There is, for example, the washing of the feet at the Last Supper when Peter refuses to let Jesus wash his feet, to be told that, if Jesus does not wash his feet, Peter can have no part in him. And when Jesus tells the apostles that night that they will all run away and abandon him, Peter protests loudly in front of everyone that even if all the rest leave him, he will never do so, only a few hours later to deny three times that he even knew Jesus. And then there is Peter’s assault on the high priest’s servant in the Garden of Olives, an action which went against everything Jesus stood for and drew from him the words, ‘Peter, put your sword away. Am I not to drink the cup that the father has given me,’ words clearly reminiscent of today’s story. And there are other examples, too, like when Peter, missing the whole point of the transfiguration wants to set up three tents or when, in the midst of the storm on the Sea of Galilee, Jesus says to him, ‘You have so little faith Peter, why do you doubt?’
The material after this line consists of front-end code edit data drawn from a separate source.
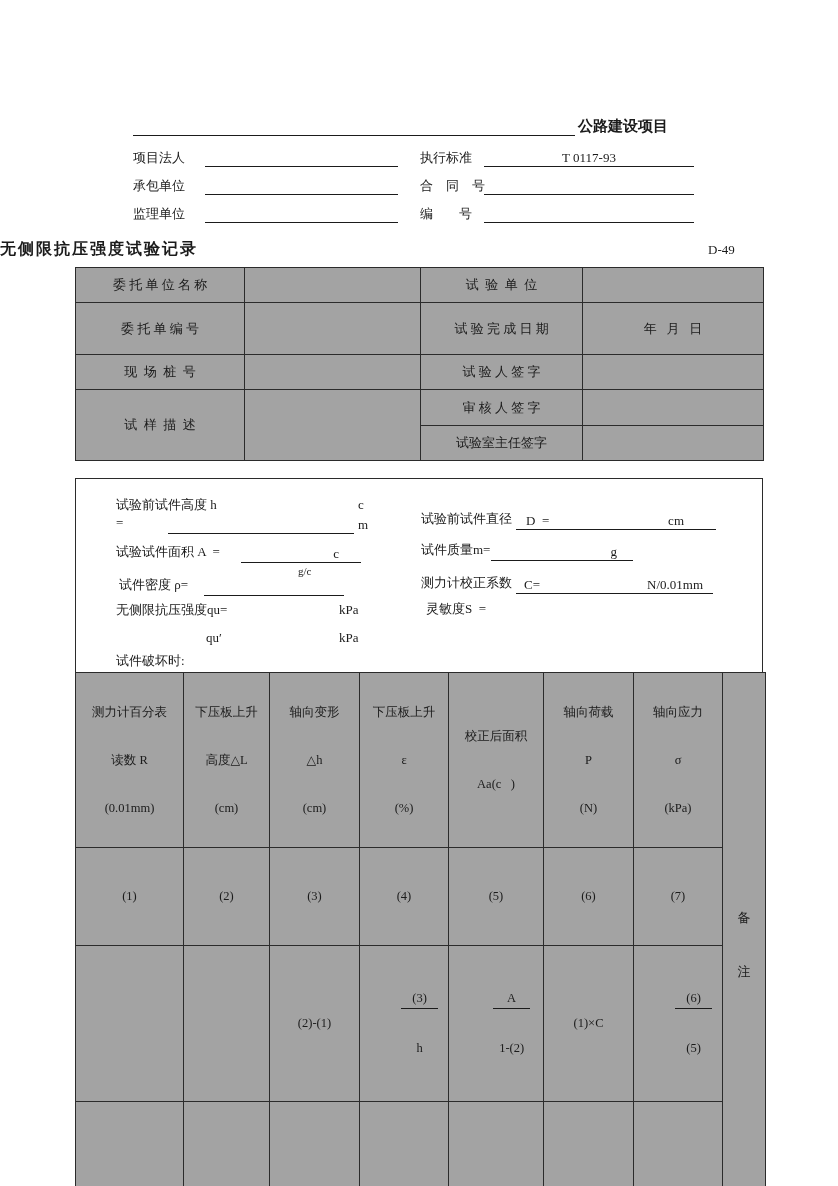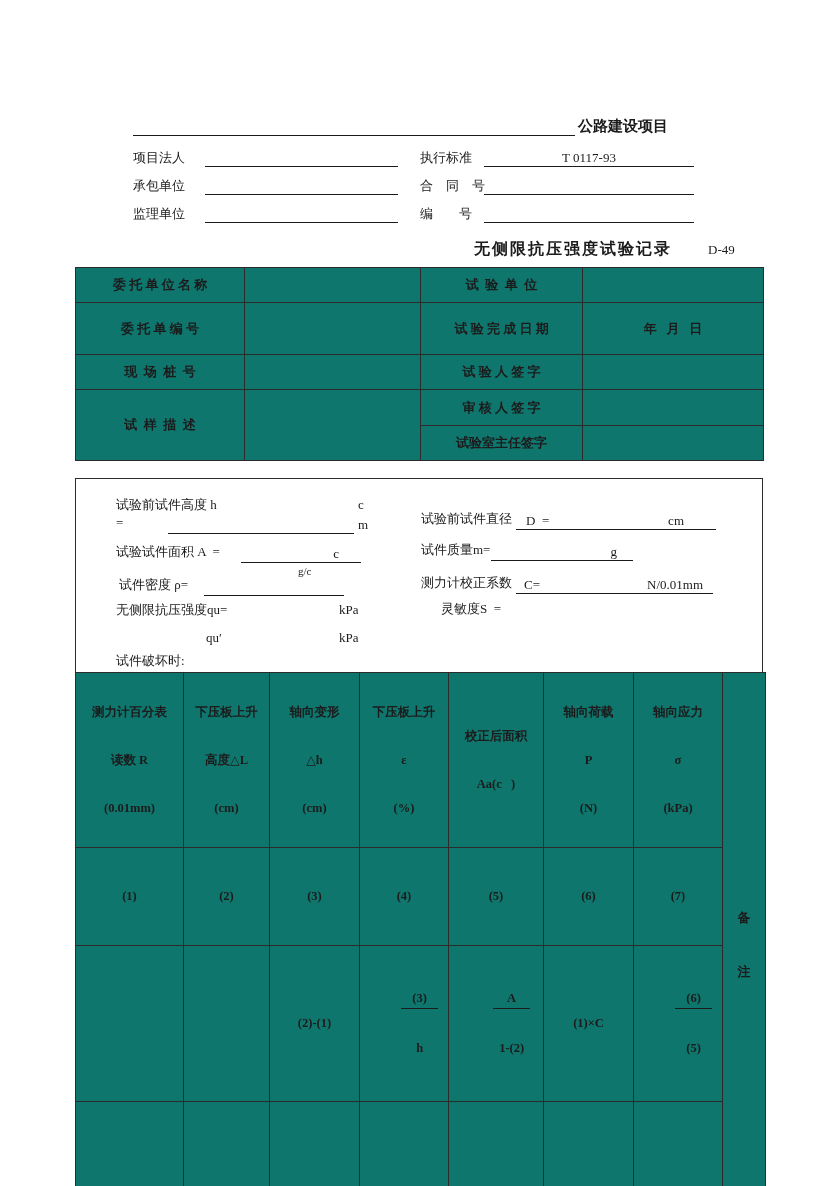--- a/index.html
+++ b/index.html
@@ -9,21 +9,21 @@
     color:#1b1b1b; overflow:hidden;
   }
   .abs { position:absolute; }
   .txt { white-space:pre; font-size:13px; line-height:1.2; }
   .small { font-size:11px; }
   .bold { font-weight:bold; }
   .title-text { font-size:16px; font-weight:bold; letter-spacing:2px; }
   .uline { border-bottom:1px solid #1b1b1b; height:16px; }
   .ufield { border-bottom:1px solid #1b1b1b; height:17px; display:flex; align-items:flex-end; }
   .ufield span { white-space:pre; font-size:13px; line-height:1.25; }
-  table { border-collapse:collapse; table-layout:fixed; background:#0f766e;font-weight:bold; }
+  table { border-collapse:collapse; table-layout:fixed; background:#a3a3a3; }
   td {
     border:1px solid #2b2b2b; text-align:center; vertical-align:middle;
     padding:0; white-space:pre; font-size:13px;
   }
   .data-table td { font-size:12.5px; }
   .hline { display:block; line-height:1.45; }
   .frac { display:inline-block; text-align:center; font-size:12.5px; vertical-align:middle; }
   .frac .num { display:block; border-bottom:1px solid #1b1b1b; padding:0 7px 2px; }
   .frac .den { display:block; padding-top:2px; }
   .remark-cell { vertical-align:middle; }
@@ -57,21 +57,21 @@
 
   <div class="abs txt" style="left:133px; top:206px;">监理单位</div>
   <div class="abs ufield" style="left:205px; top:205px; width:193px; justify-content:center;">
       <span></span>
     </div>
   <div class="abs txt" style="left:420px; top:206px;">编　　号</div>
   <div class="abs ufield" style="left:484px; top:205px; width:210px; justify-content:center;">
       <span></span>
     </div>
 
-  <div class="abs title-text" style="left:0; top:239px; width:672px; text-align:right;">无侧限抗压强度试验记录</div>
+  <div class="abs title-text" style="left:0; top:239px; width:672px; text-align:left;">无侧限抗压强度试验记录</div>
   <div class="abs txt" style="left:708px; top:242px;">D-49</div>
 
   <table class="abs info-table" style="left:75px; top:267px; width:688px;">
     <colgroup>
         <col style="width:169px">
         <col style="width:176px">
         <col style="width:162px">
         <col style="width:181px">
       </colgroup>
     <tbody>
@@ -145,21 +145,21 @@
     <div class="abs ufield" style="left:415px; top:64px; width:142px; justify-content:flex-end;">
         <span style="padding-right:16px;">g</span>
       </div>
 
     <div class="abs txt" style="left:345px; top:96px;">测力计校正系数</div>
     <div class="abs ufield" style="left:440px; top:97px; width:197px; justify-content:space-between;">
       <span style="padding-left:8px;">C=</span>
       <span style="padding-right:10px;">N/0.01mm</span>
     </div>
 
-    <div class="abs txt" style="left:365px; top:122px;">灵敏度S  =</div>
+    <div class="abs txt" style="left:350px; top:122px;">灵敏度S  =</div>
 
     <table class="data-table abs" style="left:-1px; top:193px; width:690px;">
       <colgroup>
         <col style="width:108px">
           <col style="width:86px">
           <col style="width:90px">
           <col style="width:89px">
         <col style="width:95px">
           <col style="width:90px">
           <col style="width:89px">

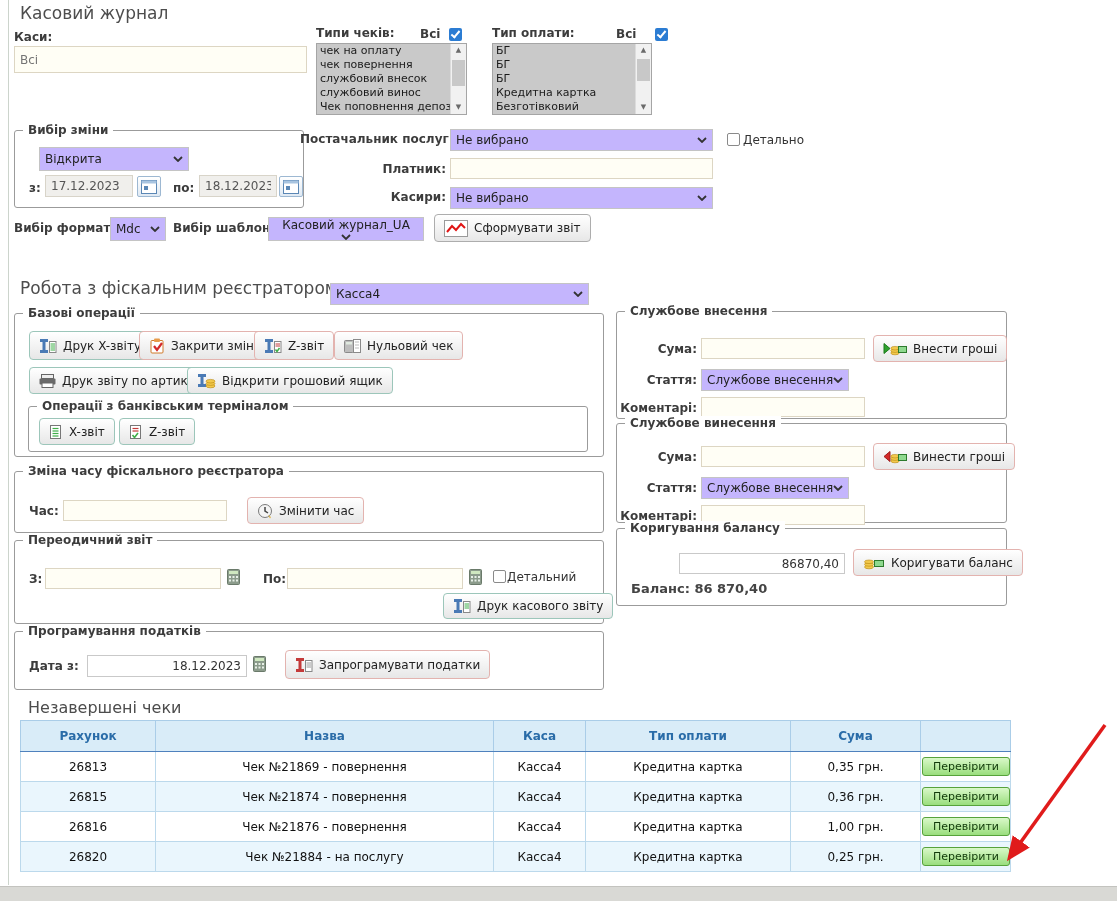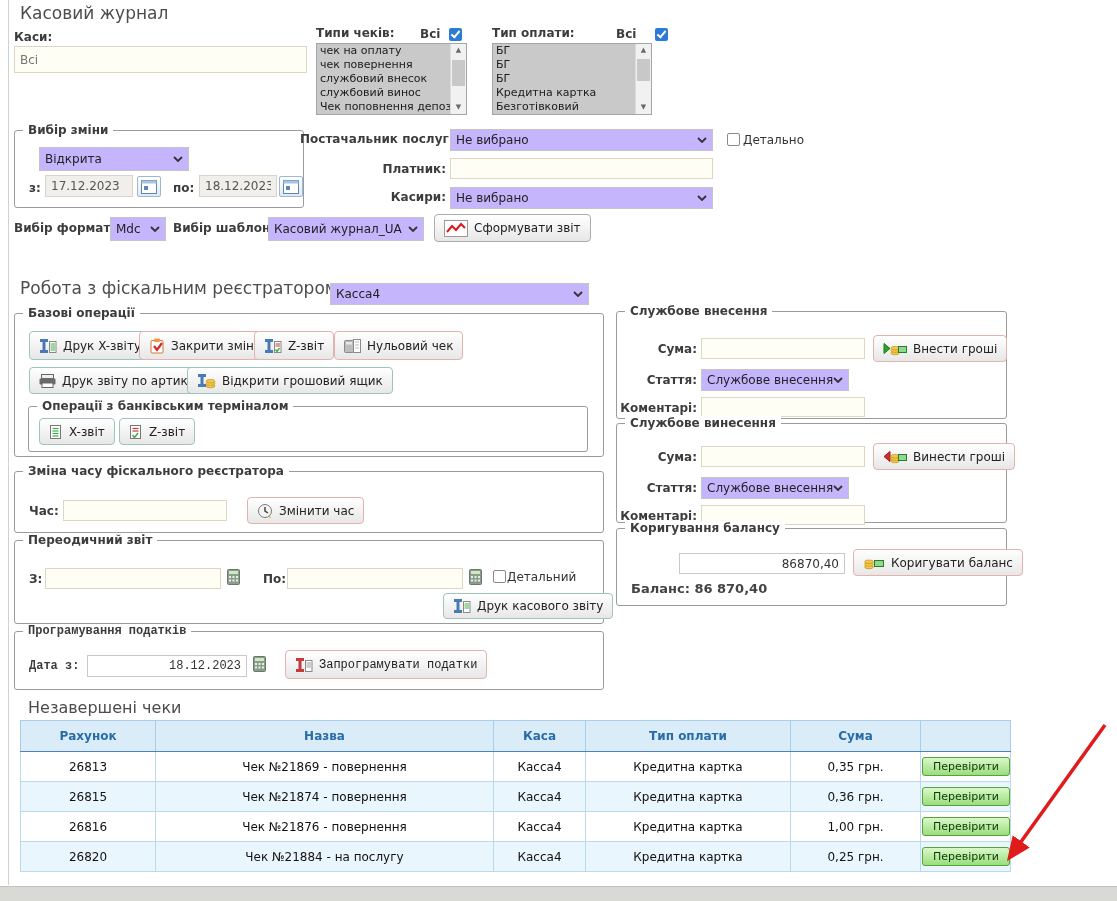--- a/index.html
+++ b/index.html
@@ -155,21 +155,21 @@
 
   
   <div class="abs lbl" style="left:14px;top:221px;">Вибір формату</div>
   <div class="sel abs" style="left:110px;top:217px;width:56px;height:24px;">
     <span class="sel-txt">Mdc</span>
     <svg width="10" height="6">
         <path d="M1 1 L5 5 L9 1" stroke="#333" stroke-width="1.8" fill="none"></path>
       </svg>
   </div>
   <div class="abs lbl" style="left:173px;top:221px;">Вибір шаблону</div>
-  <div class="sel abs" style="left:268px;top:217px;width:156px;height:24px;">
+  <div class="sel abs" style="left:268px;top:217px;width:156px;height:24px;flex-direction:column;">
     <span class="sel-txt">Касовий журнал_UA</span>
     <svg width="10" height="6">
         <path d="M1 1 L5 5 L9 1" stroke="#333" stroke-width="1.8" fill="none"></path>
       </svg>
   </div>
   <button class="btn abs" style="left:434px;top:214px;height:28px;">
     <svg width="24" height="17">
       <rect x="0.5" y="0.5" width="23" height="16" fill="#fff" stroke="#9a9a9a"></rect>
       <polyline points="3,12 8,6 12,10 17,4 21,8" stroke="#e01515" stroke-width="2" fill="none"></polyline>
     </svg>
@@ -349,21 +349,21 @@
       <svg width="16" height="16">
         <circle cx="8" cy="8" r="6.5" fill="#f4f4f4" stroke="#7a7a7a"></circle>
         <path d="M8 4 v4 l3 2" stroke="#444" stroke-width="1.5" fill="none"></path>
         <path d="M11 12 l3 2 -1 1.5 z" fill="#e0b23a"></path>
       </svg>
       <span>Змінити час</span>
     </button>
   </div>
 
   
-  <div class="fs" style="left:14px;top:631px;width:590px;height:59px;font-family:Liberation Mono, monospace;">
+  <div class="fs" style="left:14px;top:631px;width:590px;height:59px;">
     <div class="lg">Програмування податків</div>
     <div class="abs lbl" style="left:14px;top:27px;">Дата з:</div>
     <input class="abs input input-white" style="left: 72px; top: 23px; width: 160px; height: 22px; text-align: right;" value="18.12.2023">
     <span class="abs" style="left:238px;top:24px;">
       <svg width="13" height="16">
         <rect x="0.5" y="0.5" width="12" height="15" rx="1" fill="#8c9c8c" stroke="#6a7a6a"></rect>
         <rect x="2" y="2" width="9" height="3" fill="#cfe8c0"></rect>
         <g fill="#e8f0e8">
             <rect x="2" y="7" width="2" height="2"></rect>
             <rect x="5.5" y="7" width="2" height="2"></rect>

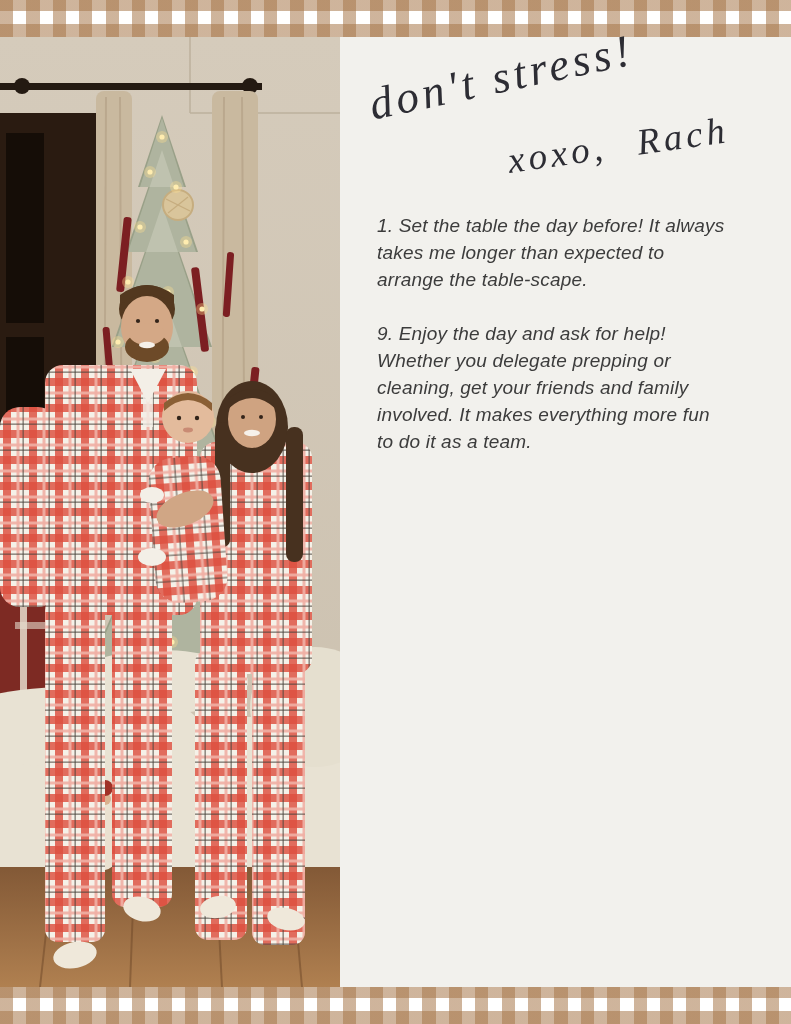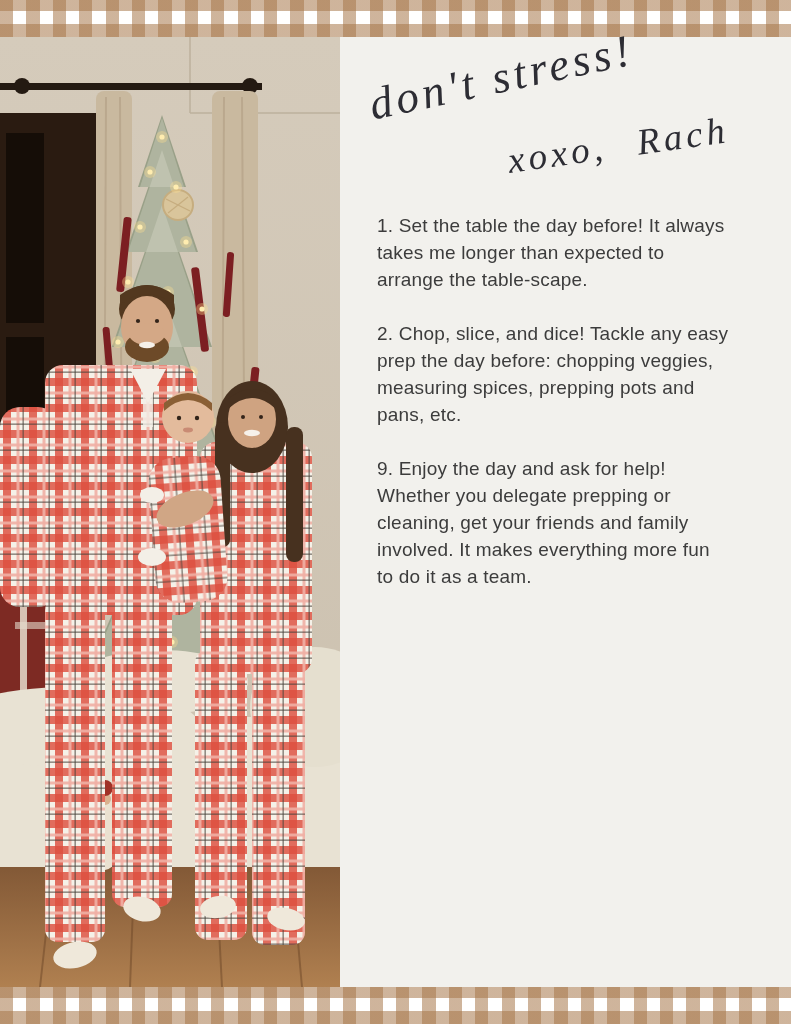--- a/index.html
+++ b/index.html
@@ -64,21 +64,21 @@
   .script.line2{
     left:168px;top:102px;
     font-size:37px;
     letter-spacing:4px;
     word-spacing:18px;
     transform:rotate(-8deg);
     transform-origin:left center;
   }
   .tips{
     position:absolute;
-    top:175px;left:37px;right:12px;
+    top:175px;left:37px;right:12px;font-style:italic;
   }
   .tips p{
     margin:0 0 27px 0;
     font-size:19px;
     line-height:27px;
     letter-spacing:0.2px;
     color:var(--body-text);
     white-space:pre-line;
   }
 </style>
@@ -312,24 +312,20 @@
 
     <div class="panel">
       <div class="script-header">
         <span class="script line1">don't stress!</span>
         <span class="script line2">xoxo, Rach</span>
       </div>
       <div class="tips">
         <p>1. Set the table the day before! It always
 takes me longer than expected to
 arrange the table-scape.</p>
-        <p>2. Chop, slice, and dice! Tackle any easy
-prep the day before: chopping veggies,
-measuring spices, prepping pots and
-pans, etc.</p>
         <p>9. Enjoy the day and ask for help!
 Whether you delegate prepping or
 cleaning, get your friends and family
 involved. It makes everything more fun
 to do it as a team.</p>
       </div>
     </div>
 
   </div>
But powerful as these examples of Peter’s inability to grasp the full meaning of what Jesus was saying and doing are, for me the most powerful of all is in Chapter ten of the Acts of the Apostles. There Peter has a vision in which he sees a big sheet filled with every kind of animal, bird and reptile being lowered to the ground. God then tells Peter to kill and eat, to which Peter replies – and remember, this is God he is speaking to – ‘Certainly not Lord, I have never yet eaten anything profane or unclean.’ Peter may be the rock on which the Church is built, but God has to tell him, not once, but three times, ‘What God has made clean you have no right to call unclean’ before he is willing to accept it, the whole vision, of course, being about the fact that the Gospel is not just for the Jews but for everyone. And even after the debate around this issue has been resolved at what is called the Council of Jerusalem in 48AD, Paul on one famous occasion has to reprimand Peter for failing to implement the decision made by the apostles in Jerusalem and refusing to eat with Gentiles. So what’s all this telling us?
Well, it’s flagging up for us some of the issues surrounding authority and the way it is exercised in the Church. A person may hold a position of authority, for example, but it does not mean they are always right. And even when they are right, Jesus’ comments on the religious leaders of his own day are valid in every age: Do what they tell you because they occupy the seat of Moses, but don’t do what they do because the do not practise what they preach.’ The dangers of power and authority are always with us and in the second reading today St Paul puts his finger on their root cause when he tells the people of Rome, a city built on power, not to model themselves on the world around them,the world of the Roman Empire, but to let their behaviour change, modelled by their new mind. And yet, sadly but not perhaps surprisingly, this has not always happened in the Church, where despite everything Jesus says about wearing longer tassles and broader philacteries, people in every age have succumbed to the temptations of power. Instead of modelling themselves on their new mind, the mind of Christ Jesus who came, not to be served, but to serve, Church leaders down through the ages have ignored Paul’s words and patently modelled themselves on the world around them. And so bishops and cardinals have, at certain moments in history, become princes, living in palaces. Popes have become earthly rulers with great lands and the armies needed to defend them. And where, for example, did we get titles like ‘My Lord’ or Monsignor from except from the very world around us Paul warns against. That’s why – if I can let you into a little secret – earlier this year I turned down the bishop’s invitation to become a Canon. Apart from the fact that I am far too young for such a thing I have alway been against honours in the Church and, having confirmed with bishop Cunningham that that was what it was, had to remain faithful to that conviction.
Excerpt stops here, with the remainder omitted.